====== AVAILABLE RECORDS

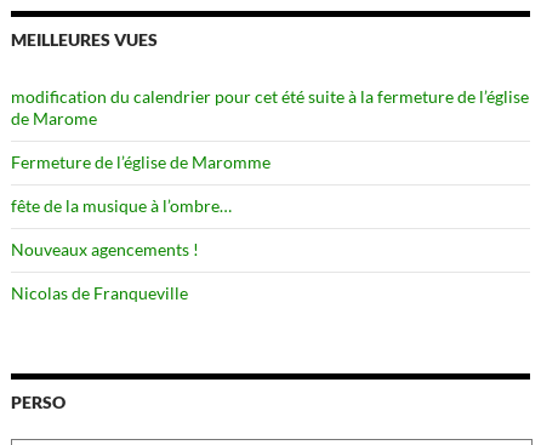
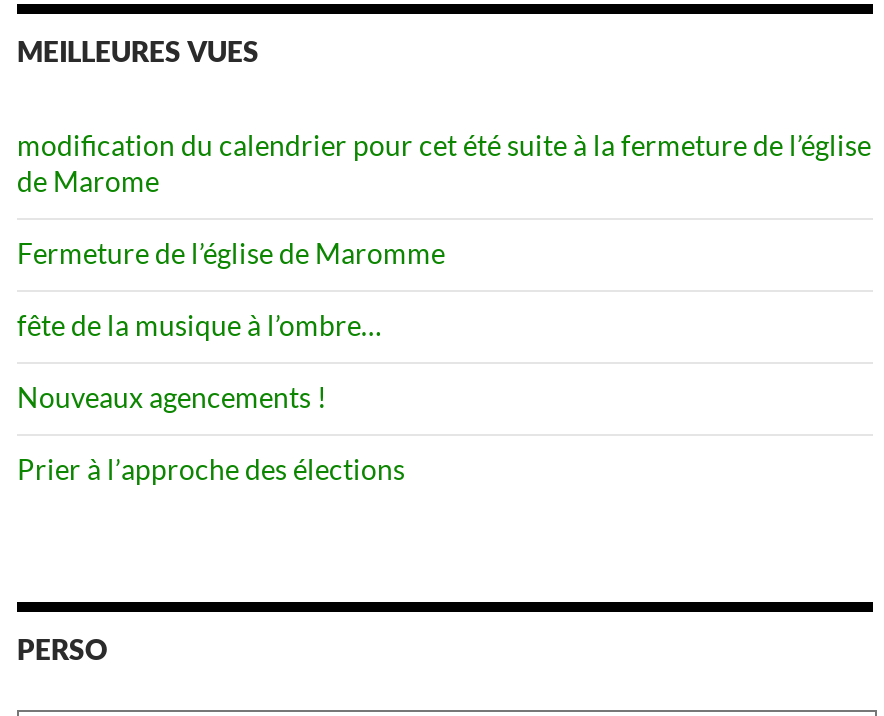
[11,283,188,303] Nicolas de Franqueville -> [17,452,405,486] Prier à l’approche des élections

============
====== AVAILABLE RECORDS

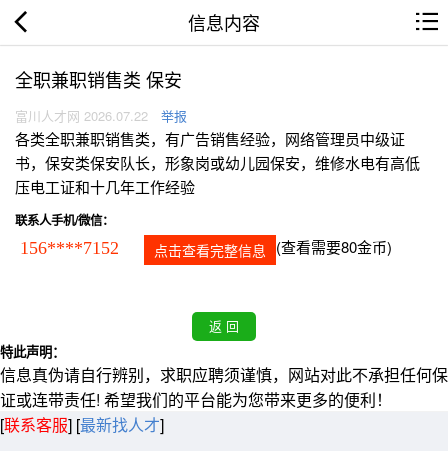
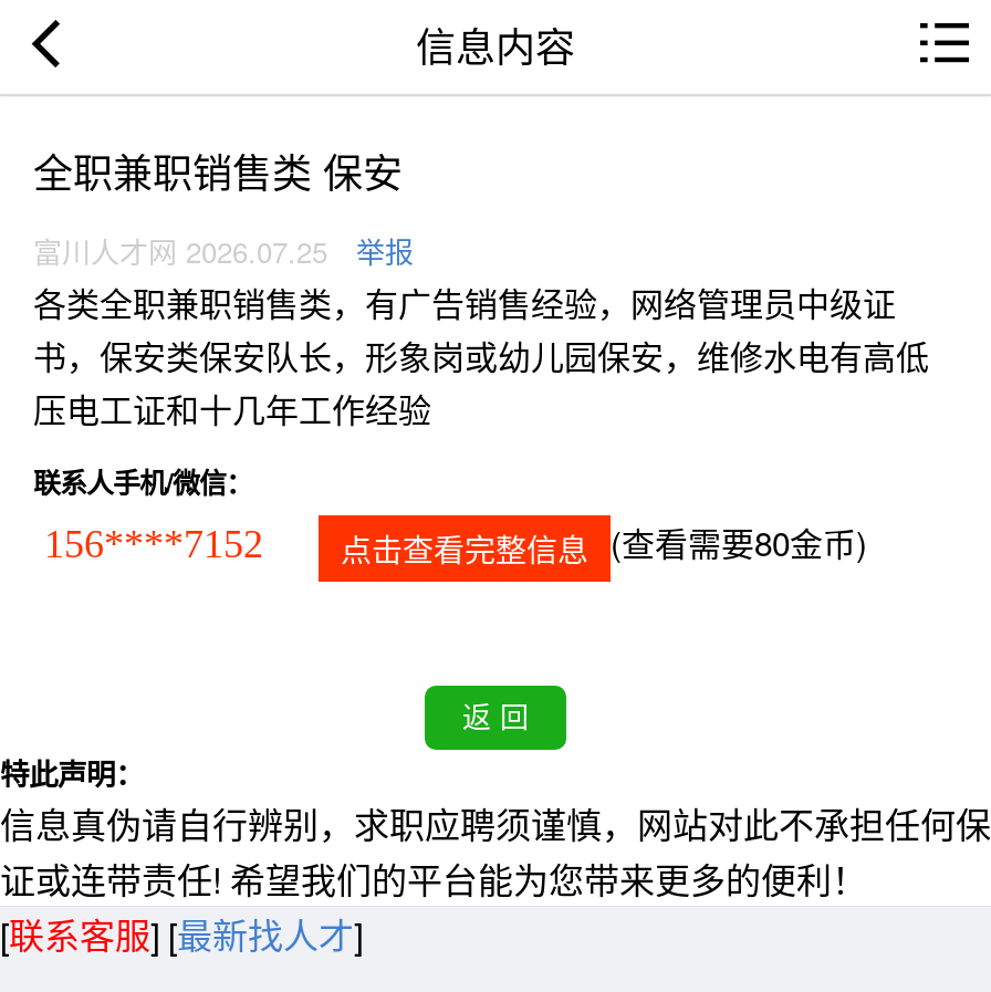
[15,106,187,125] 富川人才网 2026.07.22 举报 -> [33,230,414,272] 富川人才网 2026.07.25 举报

============
====== AVAILABLE RECORDS

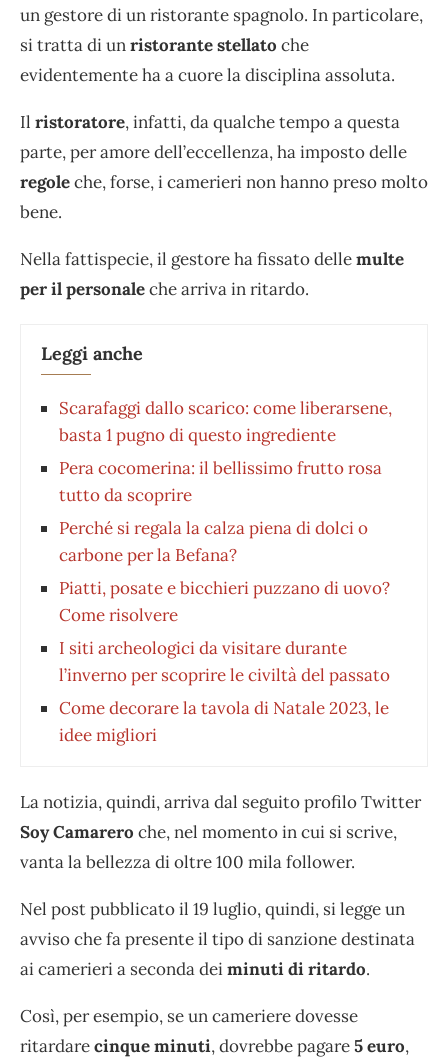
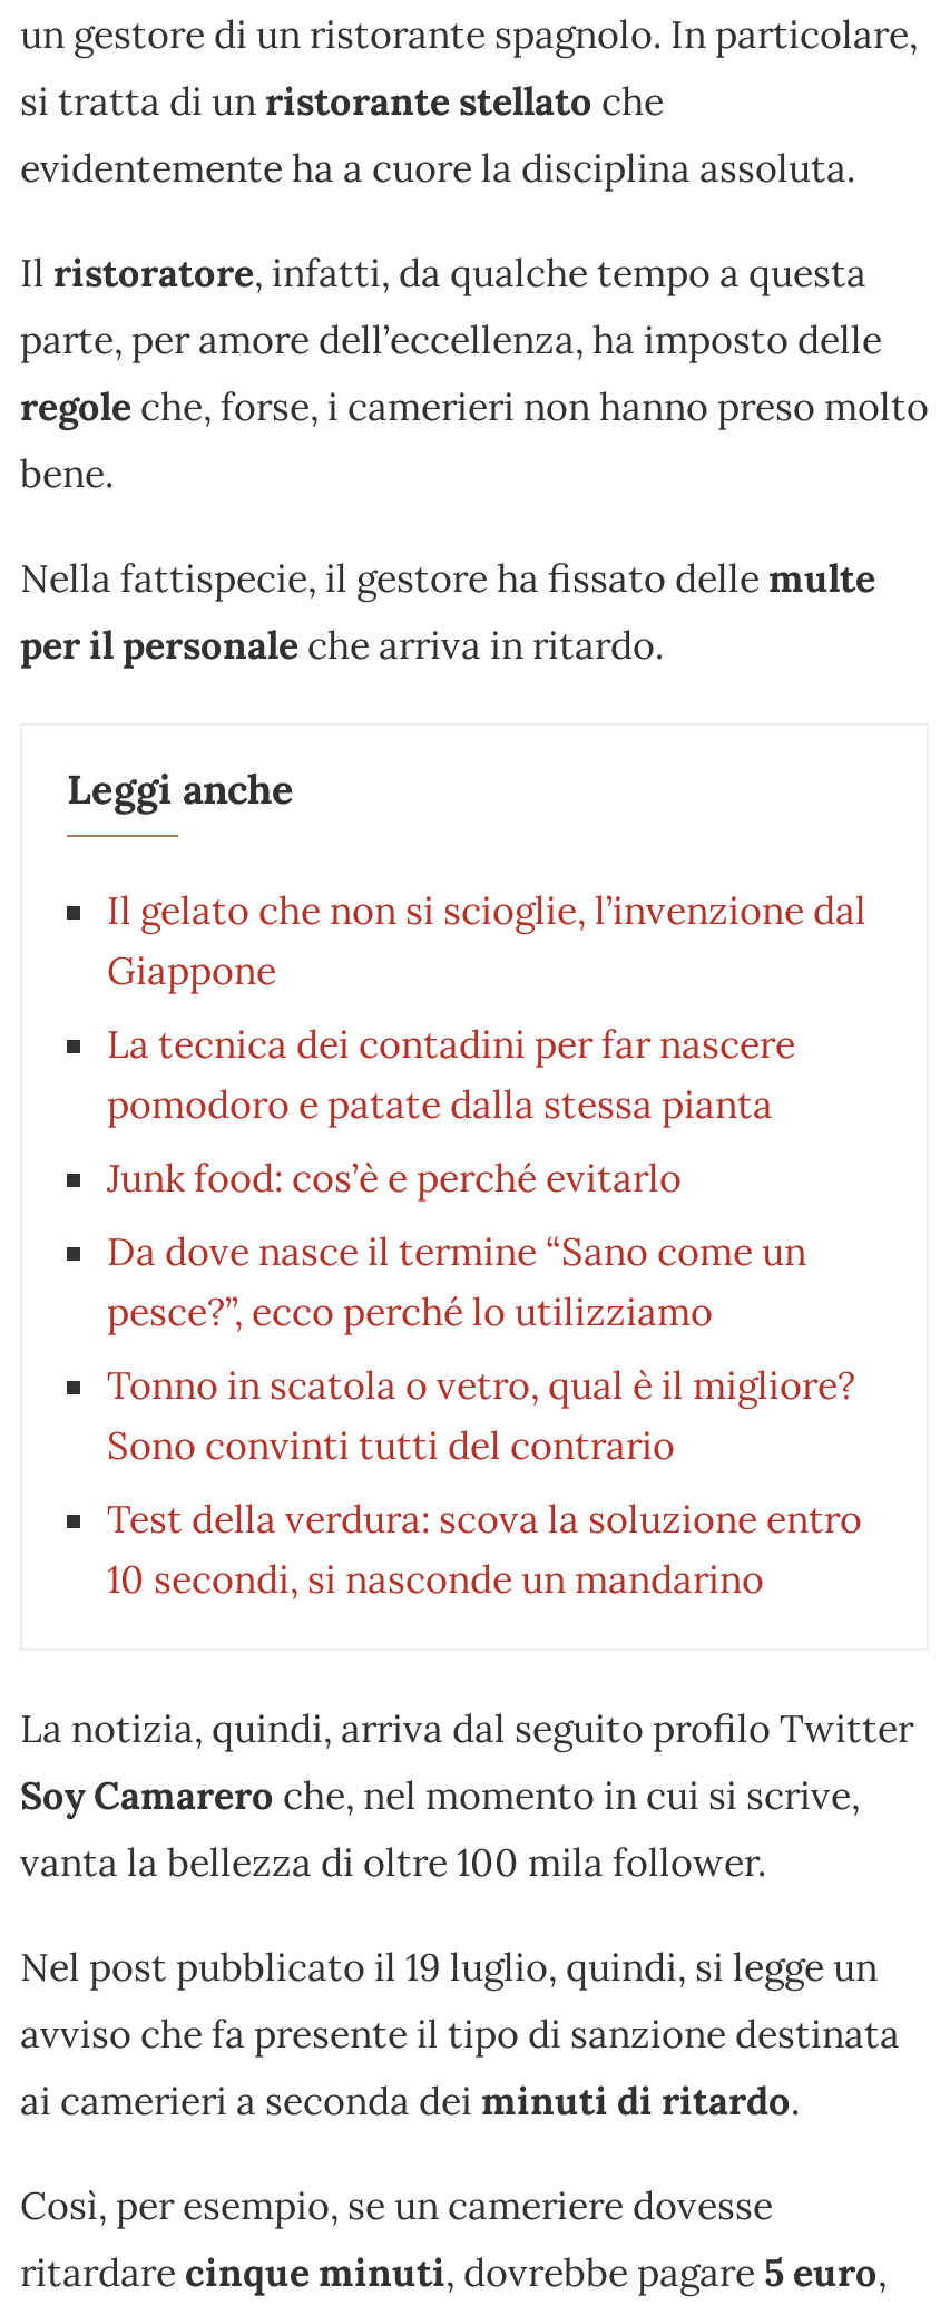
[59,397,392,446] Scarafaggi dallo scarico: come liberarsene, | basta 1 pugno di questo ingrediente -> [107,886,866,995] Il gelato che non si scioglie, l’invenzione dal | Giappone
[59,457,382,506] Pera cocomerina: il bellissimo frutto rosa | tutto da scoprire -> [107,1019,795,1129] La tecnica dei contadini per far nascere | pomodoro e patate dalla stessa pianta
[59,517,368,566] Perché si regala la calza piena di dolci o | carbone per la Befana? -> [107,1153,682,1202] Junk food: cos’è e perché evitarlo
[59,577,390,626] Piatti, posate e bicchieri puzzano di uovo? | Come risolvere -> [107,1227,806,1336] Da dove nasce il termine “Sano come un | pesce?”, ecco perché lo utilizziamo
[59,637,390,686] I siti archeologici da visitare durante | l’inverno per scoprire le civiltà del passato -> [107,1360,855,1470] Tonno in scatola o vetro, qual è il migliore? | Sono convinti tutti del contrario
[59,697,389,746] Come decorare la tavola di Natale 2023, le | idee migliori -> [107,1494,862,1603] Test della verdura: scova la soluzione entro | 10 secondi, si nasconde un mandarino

============

• EXERCISE BRIEF:
Your task for the entries above: copy exactly the span starting with the line with "[59,637,390,686] I siti" and going on through the line with "[59,697,389,746] Come decorare", both lines included, and nothing else.

• TASK OUTPUT:
[59,637,390,686] I siti archeologici da visitare durante | l’inverno per scoprire le civiltà del passato -> [107,1360,855,1470] Tonno in scatola o vetro, qual è il migliore? | Sono convinti tutti del contrario
[59,697,389,746] Come decorare la tavola di Natale 2023, le | idee migliori -> [107,1494,862,1603] Test della verdura: scova la soluzione entro | 10 secondi, si nasconde un mandarino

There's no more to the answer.